Es war ein Rückschlag. Aber noch gab sich die DEA nicht geschlagen. Dafür war die Quelle Walter Baumann zu wertvoll. Im Gegensatz zu den Sesselfurzern in der Hauptstadt und am District Court glaubten Chief Lundgren, Sorbello und Lopez an ihre Chance, und die wollten sie nutzen.
»Wie wäre es mit Krebs? Nichts Tödliches, aber er muss ihn operieren lassen. Dann eine Therapie und anschließend Reha. Das dauert dann locker ein Jahr. Und danach nimmt er seine Arbeit wieder auf und macht dort weiter, wo er aufgehört hat.«
Sorbello blickte gespannt in die Gesichter von Lopez und Chief Lundgren.
»Warum nicht gleich auf die Internationale Raumstation? Die Mexikaner werden es verstehen.«
»Ausgezeichneter Beitrag, Lopez.« Chief Lundgren warf Lopez einen ratlosen Blick zu.
»Wenn Sie keine Lust mehr haben, dann sagen Sie es. Ich finde Ihnen schon morgen einen Job im Archiv. Ob Sie es glauben oder nicht: Uns alle kotzen diese bescheuerten Bürokraten in Washington und Miami an. Aber wir ziehen das durch.«
Chief Lundgren sammelte seine Unterlagen ein. »Die Krebsgeschichte gefällt mir, das könnte klappen. Dass uns nicht viel Zeit bleibt, dürfte allen klar sein. Sprecht mit Baumann, schließlich muss er die Geschichte an El Chapo verkaufen. Bereitet ihn darauf vor. Dann macht einen Einsatzplan. Bis Montag liegt er auf meinem Tisch. Fragen?«
»Ja. Heute ist Freitag«, stellte Lopez lakonisch fest.

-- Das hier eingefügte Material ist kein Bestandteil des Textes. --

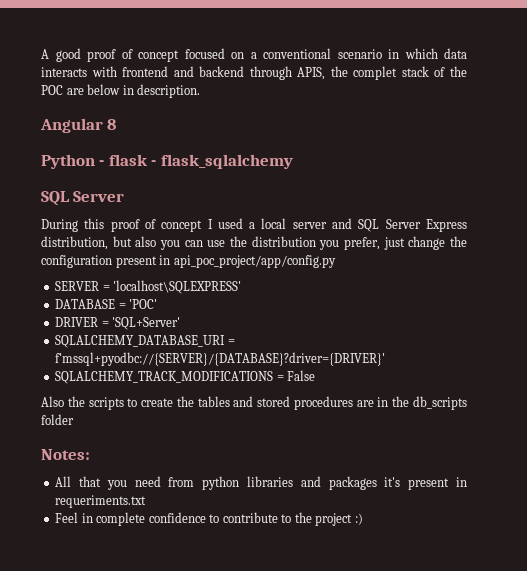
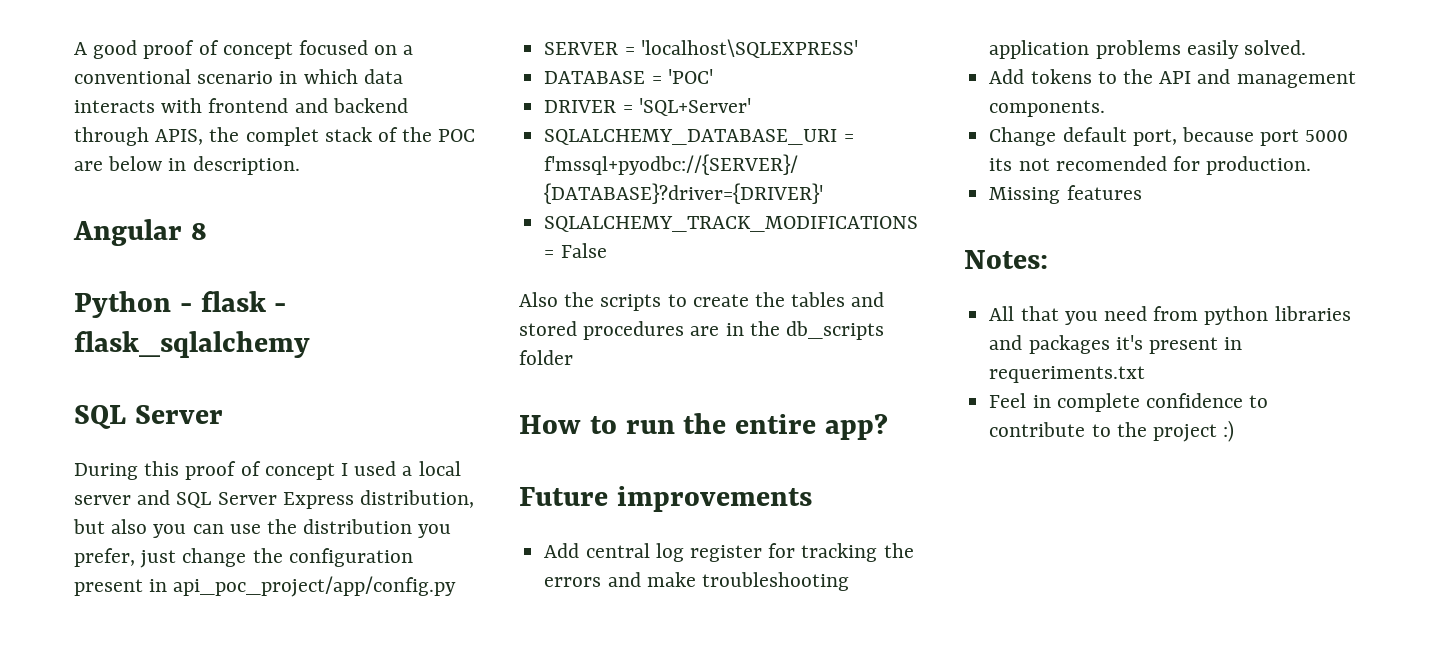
(74, 419) none -> [519,413,888,440] [519,486,812,512] [544,543,914,562] [544,572,849,591] [989,40,1306,59] [989,69,1356,88] [989,100,1106,117] [989,127,1349,146] [989,156,1312,175] [989,185,1142,204] // How to run the entire app? // Future improvements // Add central log register for tracking the errors and make troubleshooting application problems easily solved. // Add tokens to the API and management components. // Change default port, because port 5000 its not recomended for production. // Missing features

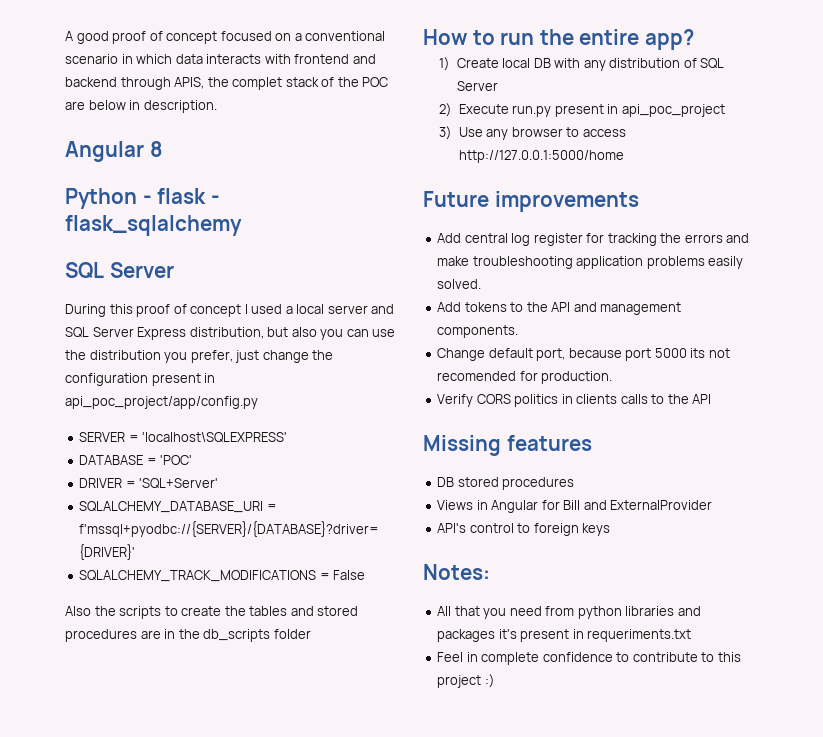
(888, 427) none -> [439,57,725,71] [456,81,498,91] [439,103,725,117] [439,126,626,140] [458,150,624,163] // 1) Create local DB with any distribution of SQL Server // 2) Execute run.py present in api_poc_project // 3) Use any browser to access http://127.0.0.1:5000/home
[989,185,1142,204] Missing features -> [437,394,712,407] [423,435,592,456] [437,477,575,490] [437,500,713,513] [437,523,611,536] Verify CORS politics in clients calls to the API // Missing features // DB stored procedures // Views in Angular for Bill and ExternalProvider // API's control to foreign keys
[1116,422,1147,437] the -> [717,652,741,662] this

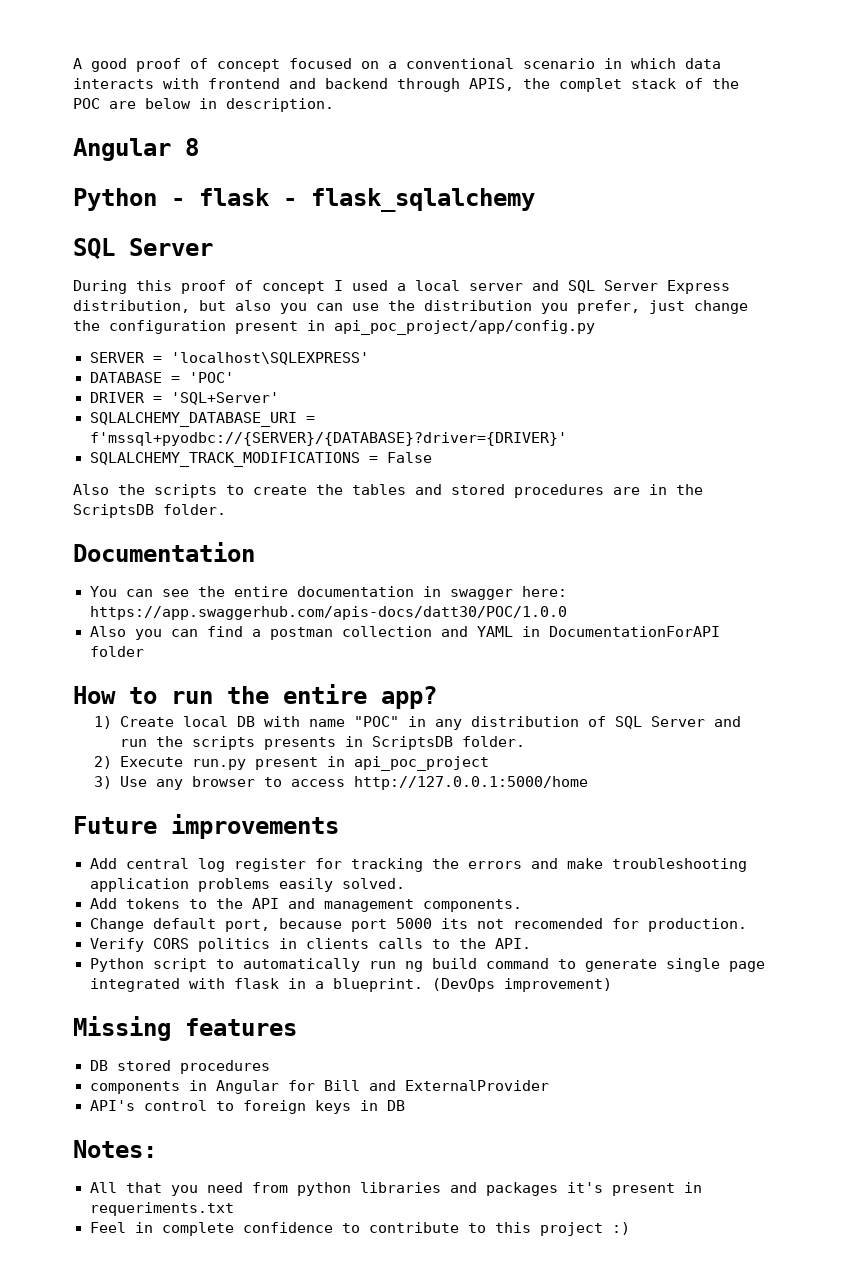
[203,629,271,642] db_scripts -> [73,504,226,518] [73,542,255,562] [89,586,567,600] [89,606,567,620] [89,626,720,640] ScriptsDB folder. // Documentation // You can see the entire documentation in swagger here: https://app.swaggerhub.com/apis-docs/datt30/POC/1.0.0 // Also you can find a postman collection and YAML in DocumentationForAPI
(581, 63) none -> [308,716,426,727] name "POC" in
(498, 86) none -> [713,716,741,727] [119,736,525,750] and run the scripts presents in ScriptsDB folder.
[692,394,712,404] API -> [494,938,531,949] [89,958,765,972] [89,978,612,992] API. // Python script to automatically run ng build command to generate single page integrated with flask in a blueprint. (DevOps improvement)
[437,500,474,510] Views -> [89,1081,180,1094] components
(611, 529) none -> [359,1100,405,1111] in DB

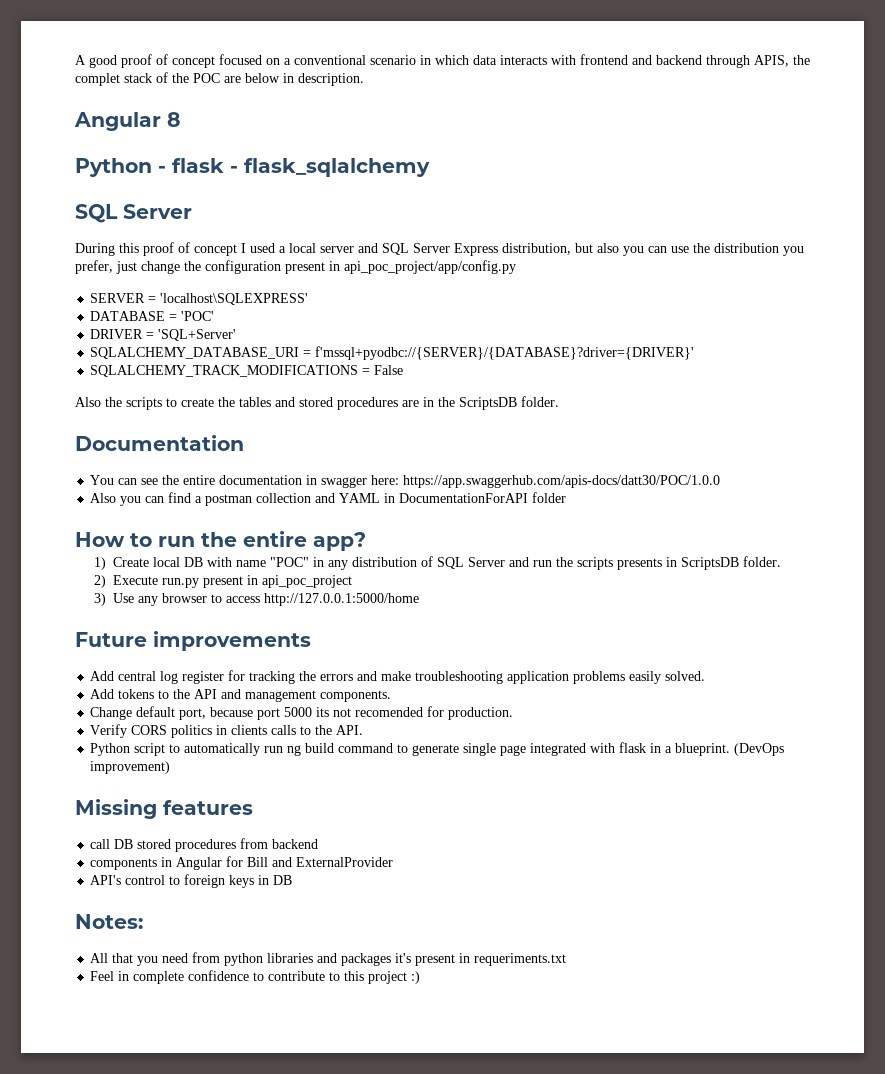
(297, 1027) none -> [90,839,111,849] call
(270, 1067) none -> [240,838,319,849] from backend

Der Chief hatte den Raum bereits verlassen, steckte den Kopf aber nochmals durch den Türspalt. »So ist es, Lopez. Im Gegensatz zu Mike oder mir haben Sie aber keine Familie, der Sie erklären müssen, warum Sie auch dieses Wochenende nicht zu Hause sein werden. Oder irre ich mich?«
Lopez’ Stinkefinger hatte der Chief nicht mehr mitbekommen. Aber er hatte ihn sich denken können.
Drei Wochen nach seiner Festnahme schickte Baumann mit seinem Nokia-Handy unter Lopez’ Aufsicht eine kurze Textnachricht an El Chapos Stellvertreter, Ismael »El Mayo« Zambada García:
Melde dich nur, wenn dringend.
Sag es auch den anderen.
Ich ruf dich zurück.
1433.
1433 war ein Codewort. Die Zahl 14 war Baumanns Nummer. Jeder im inneren Zirkel des Kartells hatte seine eigene Kennzahl. Die 33 stand für »Nachricht ist echt«. Hätte er die Nachricht mit 66 anstelle 33 signiert, würde es »Falschmeldung, Falle« bedeuten. Sollte also jemand in die Fänge der Polizei oder rivalisierender Kartelle geraten und gezwungen werden, eine Nachricht abzusetzen, konnte man mit dem Codesystem eine Warnung absetzen, die nur Eingeweihte verstehen würden.
Ismael hatte sich das System ausgedacht, nachdem sie einen Verräter in ihren Reihen enttarnt hatten, den ihnen die Arellano-Felix-Brüder vom Tijuana-Kartell untergeschoben hatten. Zumindest war es das, was El Chapo und Ismael damals glaubten. Der Mann, einer ihrer Fahrer, hatte es bis zuletzt bestritten und um sein Leben gefleht. Bevor sie ihm den Gnadenschuss gaben, schnitten sie ihm beide Ohren sowie die Zunge ab und stachen ihm die Augen aus. So verfuhr El Chapo mit jenen, die seiner Meinung nach zu viel gehört, geredet und gesehen hatten. Anschließend karrten sie die Leiche in den Norden des Landes und warfen sie vor einem Lagerschuppen des Tijuana-Kartells auf die staubige Straße.
Seine Betreuer bei der DEA waren überzeugt, dass die Textnachricht an Ismael Walter Baumanns erster Verrat am Kartell war. Und dass sie damit den ersten Schachzug im Krieg gegen das Sinaloa-Kartell gemacht hatten.
Nichts von alledem traf zu. Dass sie zu diesem Zeitpunkt bereits verloren hatten, konnten die DEA -Ermittler nicht wissen.